Aim of the task |
Go through the records below line by line and report how many lines include "weight", giving the number only.

* * *

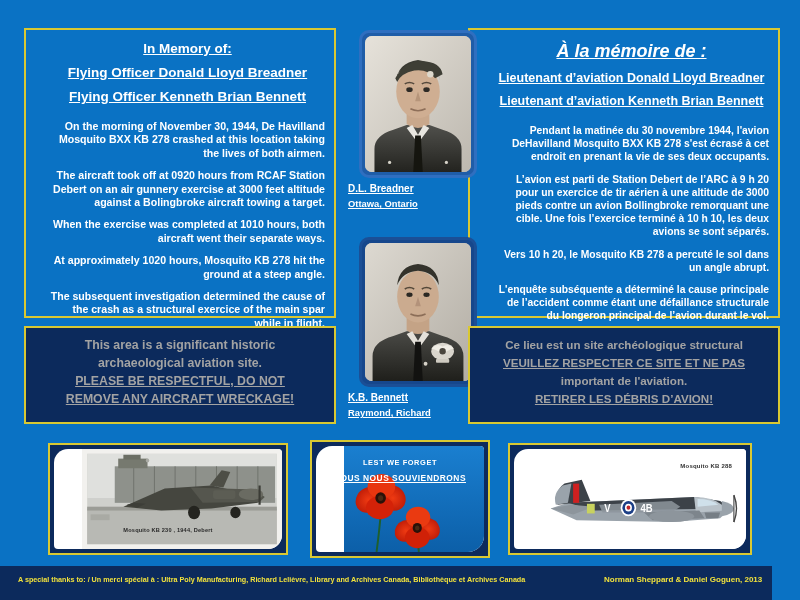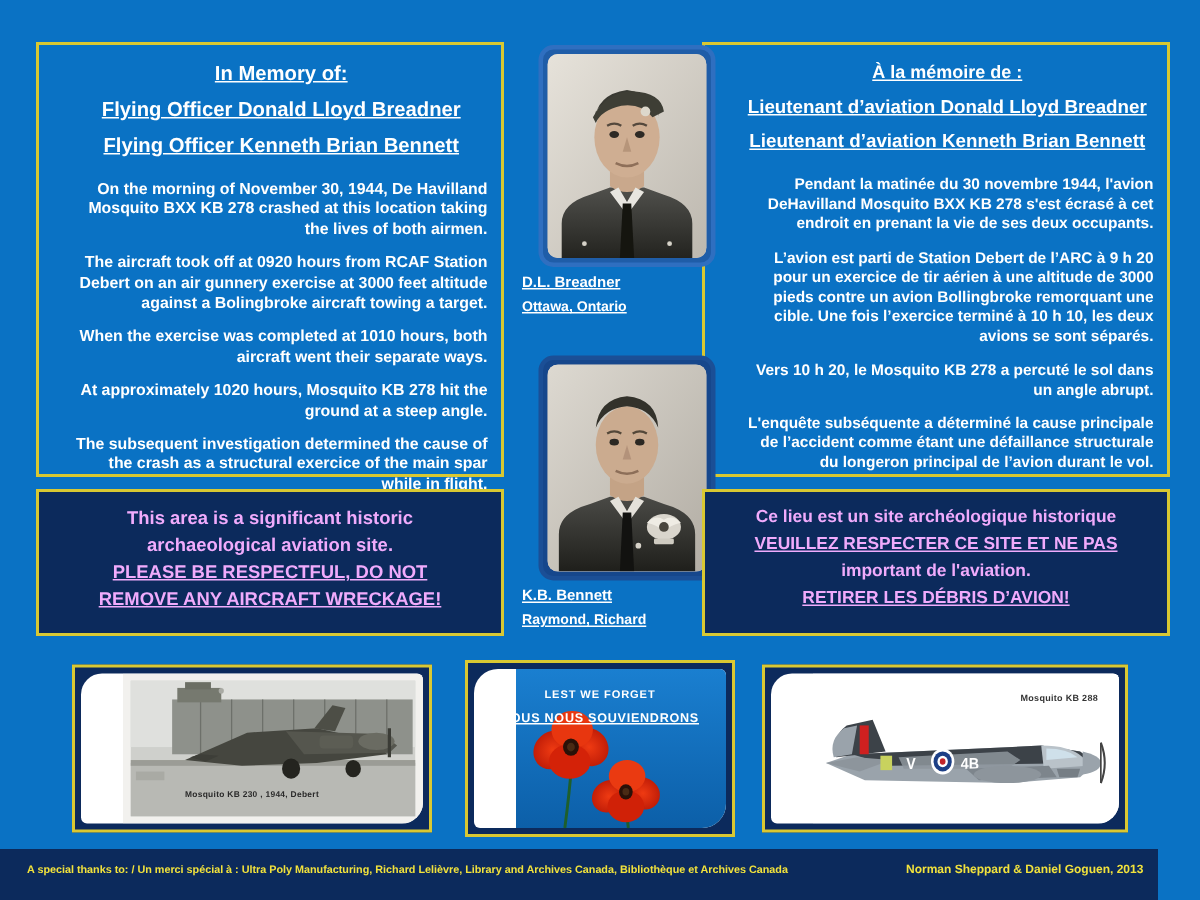--- a/index.html
+++ b/index.html
@@ -22,7 +22,7 @@
   .hdr { text-align:center; color:#ffffff; font-weight:bold; }
   .hdr .l1 { font-size:13.5px; text-decoration:underline; margin-top:5px; }
   .hdr .l2, .hdr .l3 { font-size:13.5px; text-decoration:underline; margin-top:9px; }
-  .panel-fr .hdr .l1 { font-size:12px; }
+  .panel-fr .hdr .l1 { font-size:18px;font-style:italic; }
   .panel-fr .hdr .l2, .panel-fr .hdr .l3 { font-size:12.5px; }
 
   .body-txt { margin-top:16px; }

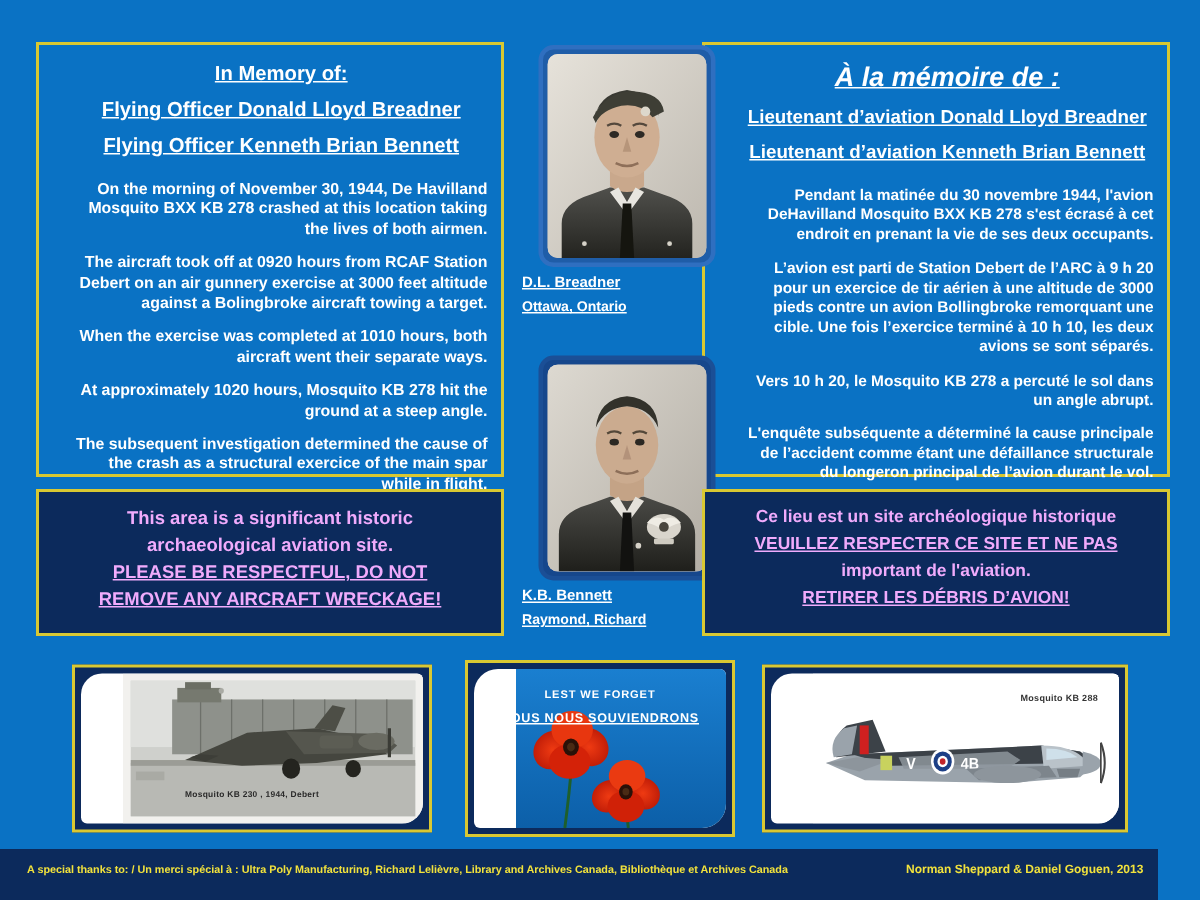--- a/index.html
+++ b/index.html
@@ -40,7 +40,7 @@
   }
   .warn-en { left:24px;  top:326px; width:312px; height:98px; }
   .warn-fr { left:468px; top:326px; width:312px; height:98px; }
-  .warnbox .w { color:#f0abfc; font-weight:bold; font-size:12.3px; line-height:18px; display:block; }
+  .warnbox .w { color:#a3a3a3; font-weight:bold; font-size:12.3px; line-height:18px; display:block; }
   .warnbox .u { text-decoration:underline; }
   .warn-fr .w { font-size:11.6px; }
 

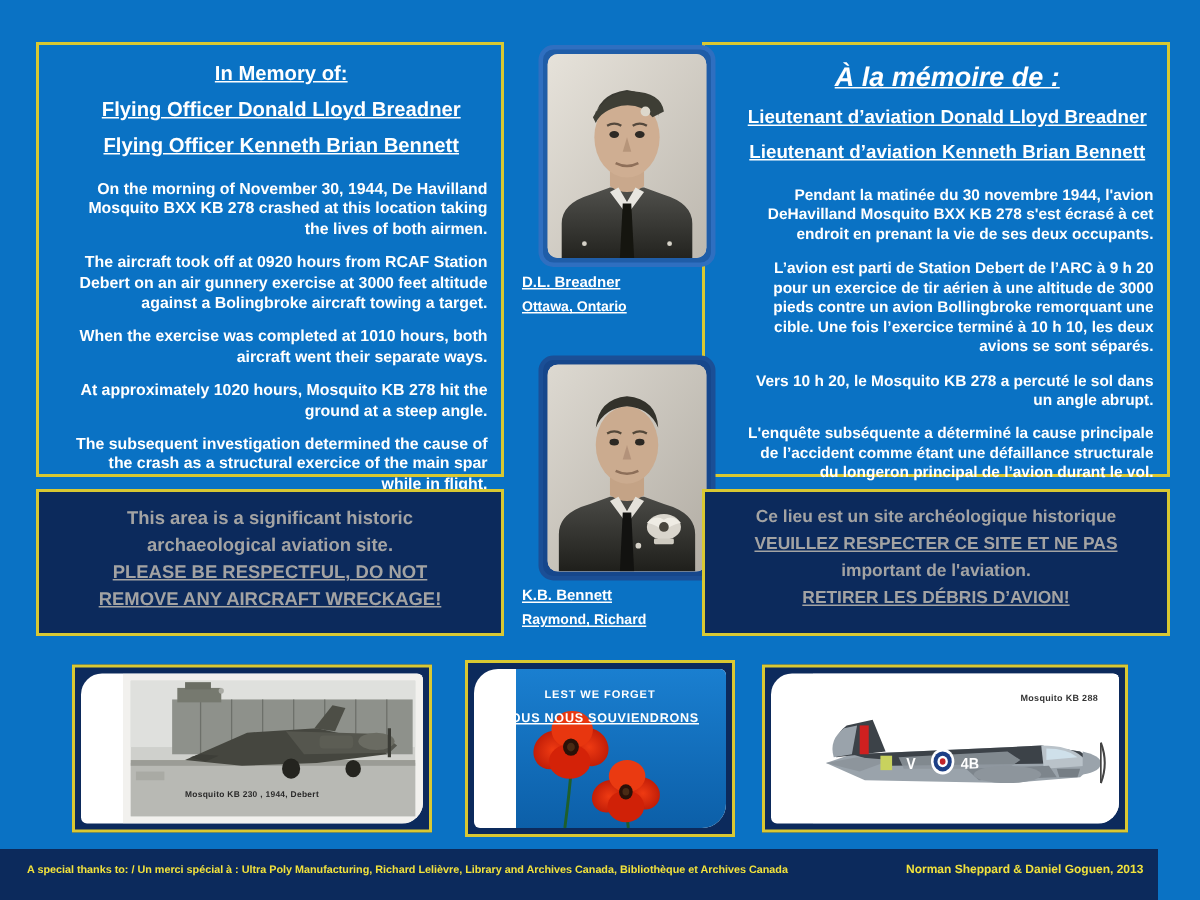--- a/index.html
+++ b/index.html
@@ -211,7 +211,7 @@
   </div>
 
   <div class="warnbox warn-fr">
-    <span class="w">Ce lieu est un site archéologique historique</span>
+    <span class="w">Ce lieu est un site archéologique structural</span>
     <span class="w u">VEUILLEZ  RESPECTER CE SITE ET NE PAS</span>
     <span class="w">important de l'aviation.</span>
     <span class="w u">RETIRER LES DÉBRIS D’AVION!</span>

* * *

Response box |
3